しかし、主治医は酒を止めろとは言わなかった。2週間程度は控えたほうがいいと言っただけである。それは、刺激のある食べ物は、食道の粘膜を切除した跡の潰瘍に良くないという理由による。上記の説が医学の常識であれば、主治医は直ちに禁酒しろというであろう。だが、そうは言われなかった。従って、それは1つの説であるが、明確な因果関係が確立されたわけではなさそうだ。

だからと言って、私は何も酒を飲む習慣を堅持したいわけではない。むしろ、これを機会に禁酒できれば、それはそれで良いと思う。しかし、すぐに禁酒しようとは思わない。やはり、仕事を終えた後の一杯は魅力的である。大げさに言うとそれが人生の大きな喜びであり、目的であるかもしれない。だから、がんになったからと言って、即禁酒はできない。

しかし、あなたはお酒を飲むとがんが再発しますよ、と言われたらどうだろう。それにもかかわらず、飲酒を止められないだろうか。否、その場合はもちろん禁酒するだろう。

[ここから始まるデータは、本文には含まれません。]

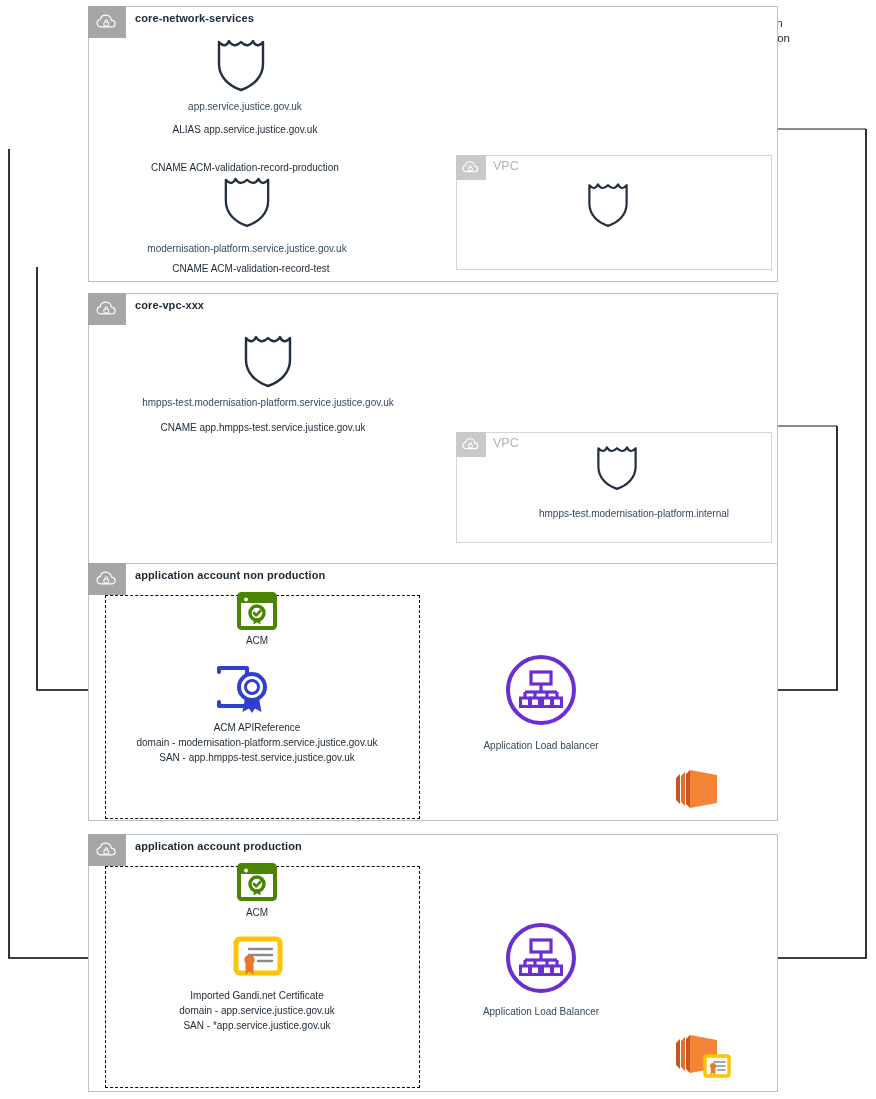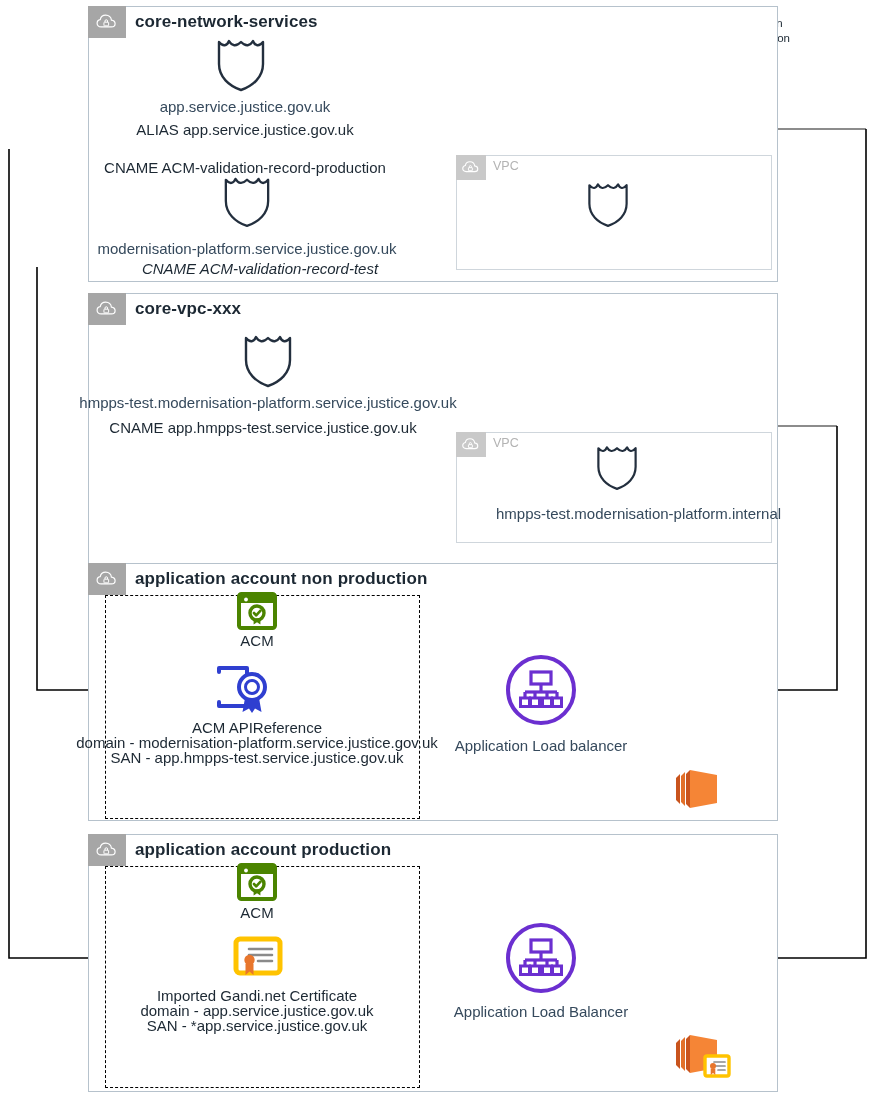--- a/index.html
+++ b/index.html
@@ -31,7 +31,7 @@
   .acct-title {
     position: absolute;
     left: 46px; top: 5px;
-    font-size: 17px;
+    font-size: 11px;
     font-weight: bold;
     color: #1c2833;
     letter-spacing: .1px;

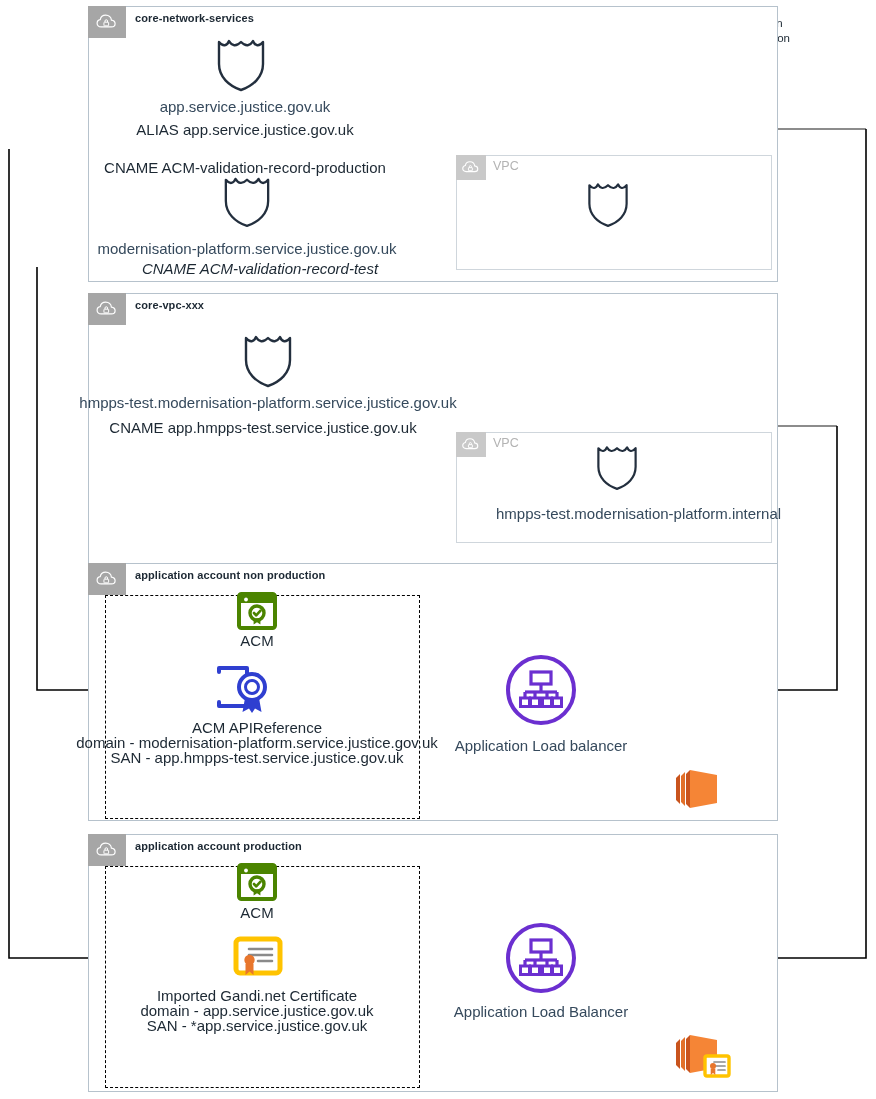--- a/index.html
+++ b/index.html
@@ -66,7 +66,7 @@
   
   .txt {
     position: absolute;
-    font-size: 15px;
+    font-size: 10px;
     color: #1c2833;
     text-align: center;
     line-height: 15px;

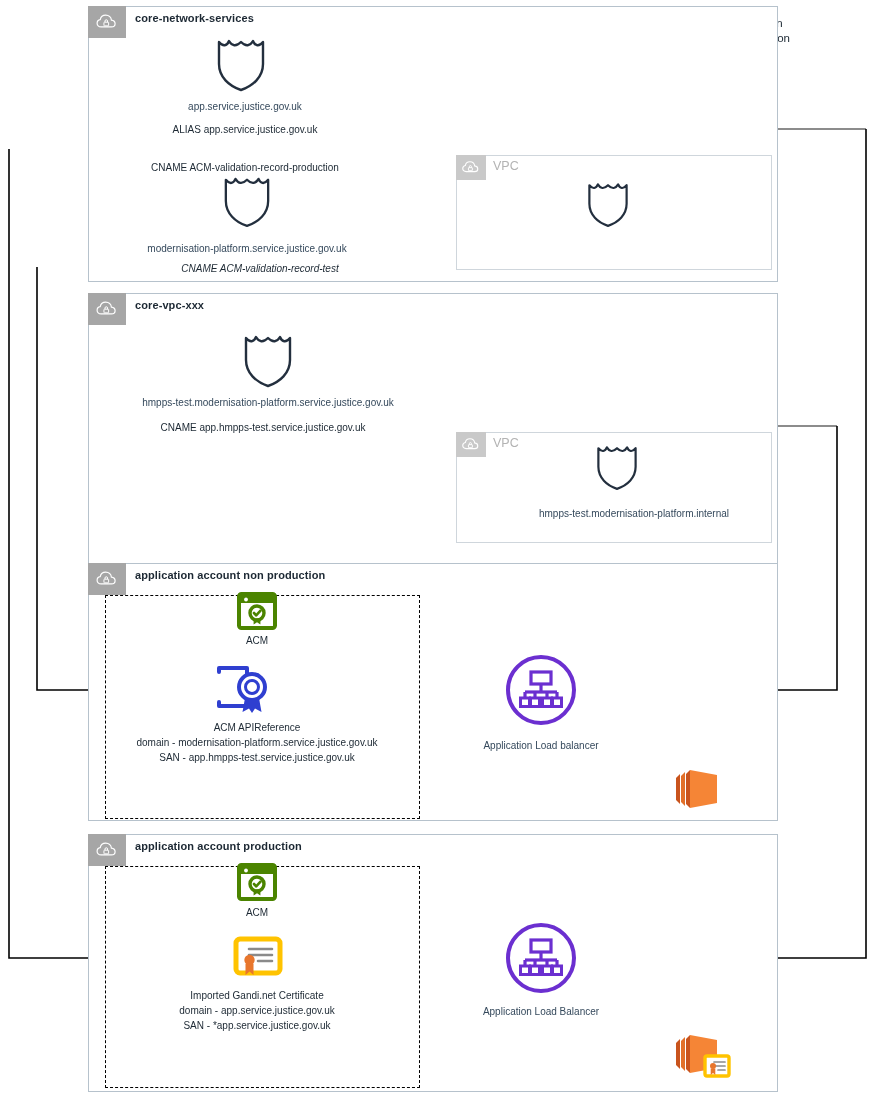--- a/index.html
+++ b/index.html
@@ -159,7 +159,7 @@
     </svg>
   </div>
   <div class="txt txt-route" style="left:0; top:241px; width:494px;">modernisation-platform.service.justice.gov.uk</div>
-  <div class="txt" style="left:13px; top:261px; width:494px;font-style:italic;">CNAME ACM-validation-record-test</div>
+  <div class="txt" style="left:4px; top:261px; width:494px;">CNAME ACM-validation-record-test</div>
 
   <div class="vpc" style="left:456px; top:155px; width:316px; height:115px;">
     <div class="vpc-badge">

私は大酒飲みではない。がんと分かった時、主治医にあなたは大酒飲みですか、と聞かれた。大酒飲みは食道がんになり易いのは事実のようだ。とくに強い酒―アルコールの度数が高い、ウイスキーやウオッカをストレートで飲む習慣のある人はそうなりやすいと聞いた事がある。いずれにしても、飲酒は食道がんの原因ではないが、遠因になりうる事は間違いないようである。そういう認識にたてば、今後は禁酒とは言わないまでも、できる限り飲酒は控えようと思う。一度がんになったという事実は重い。

今夜は、家内と快気祝いという事で、二人でビールを一本あけた。久しぶりに飲むお酒はとても美味しかった。健康を回復したからこそ、こうして美味しいお酒が飲めた。

これからは、健康であるためにどうあろうか考えて行こう。また、自分を心配してくれる家族の心にも配慮しよう。少なくとも、今回は命拾いをしたのだから。